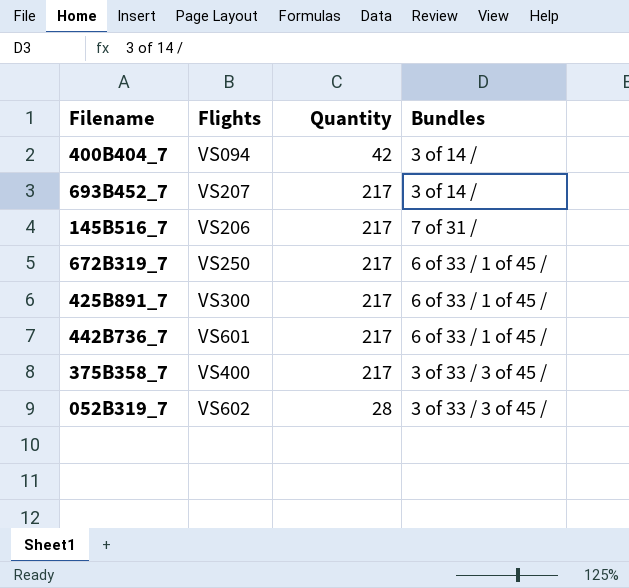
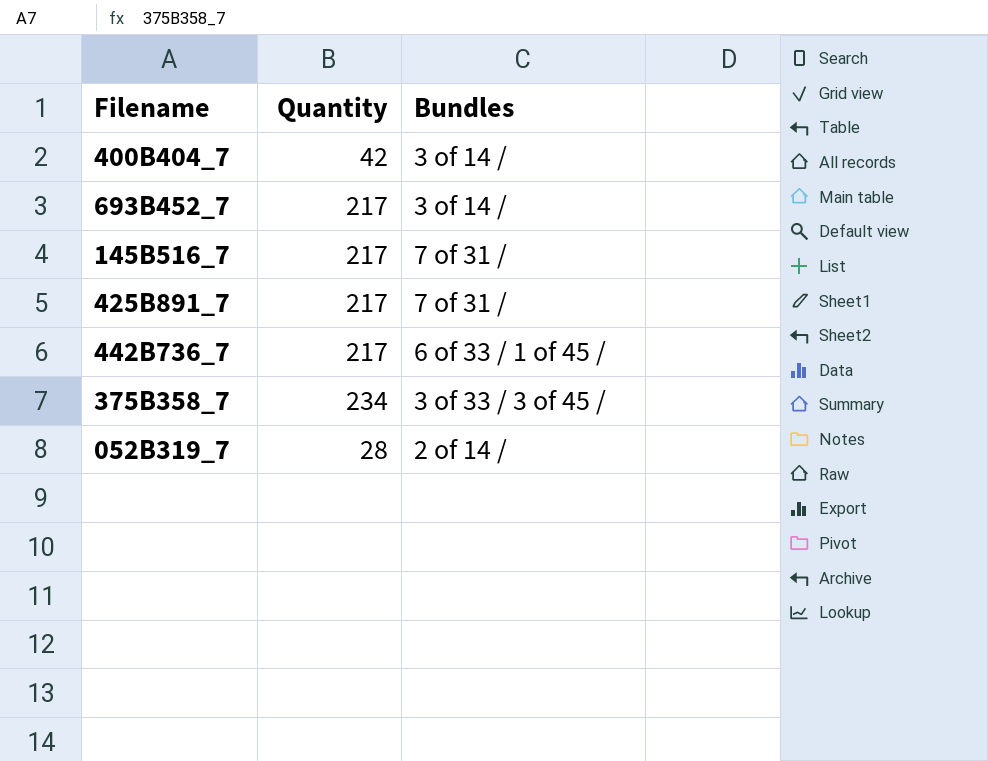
column Flights | position: 2 -> none
row 672B319_7: VS250 | 217 | 6 of 33 / 1 of 45 / -> none
425B891_7 | Bundles: 6 of 33 / 1 of 45 / -> 7 of 31 /
375B358_7 | Quantity: 217 -> 234
052B319_7 | Bundles: 3 of 33 / 3 of 45 / -> 2 of 14 /

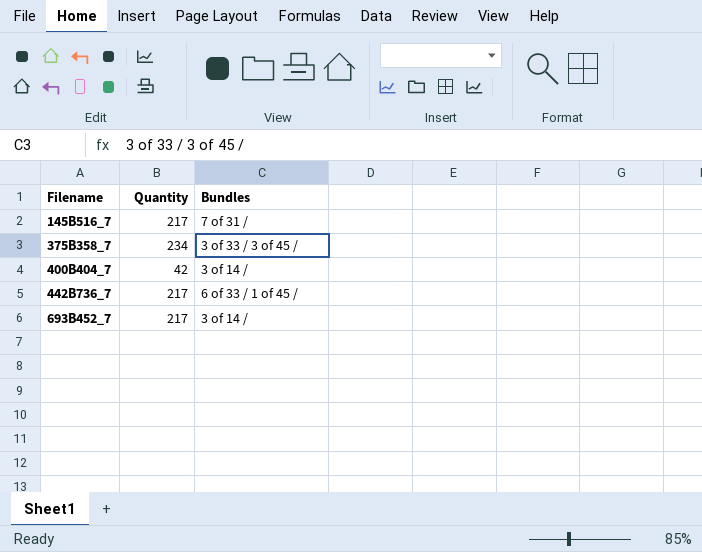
row order: none -> Filename ascending
row 425B891_7: 217 | 7 of 31 / -> none
row 052B319_7: 28 | 2 of 14 / -> none

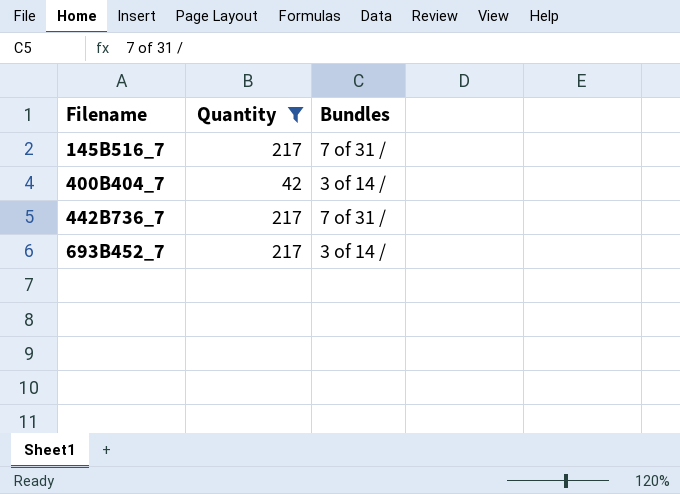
filter: none -> Quantity != 234
442B736_7 | Bundles: 6 of 33 / 1 of 45 / -> 7 of 31 /

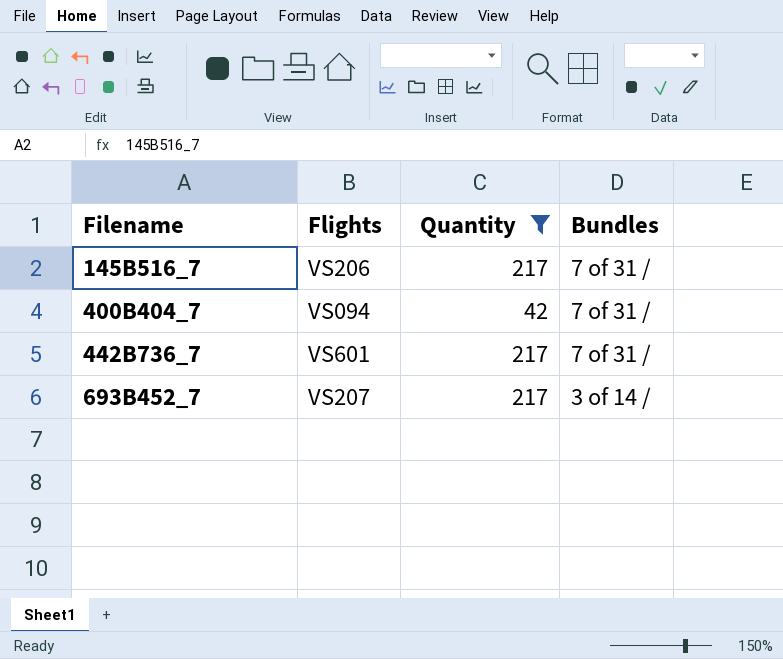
column Flights | position: none -> 2
400B404_7 | Bundles: 3 of 14 / -> 7 of 31 /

+++

WHAT THE TASK REQUIRES: Print the listing exactly, but skip its pictures.

SOLUTION:
column Flights | position: 2 -> none
row 672B319_7: VS250 | 217 | 6 of 33 / 1 of 45 / -> none
425B891_7 | Bundles: 6 of 33 / 1 of 45 / -> 7 of 31 /
375B358_7 | Quantity: 217 -> 234
052B319_7 | Bundles: 3 of 33 / 3 of 45 / -> 2 of 14 /

row order: none -> Filename ascending
row 425B891_7: 217 | 7 of 31 / -> none
row 052B319_7: 28 | 2 of 14 / -> none

filter: none -> Quantity != 234
442B736_7 | Bundles: 6 of 33 / 1 of 45 / -> 7 of 31 /

column Flights | position: none -> 2
400B404_7 | Bundles: 3 of 14 / -> 7 of 31 /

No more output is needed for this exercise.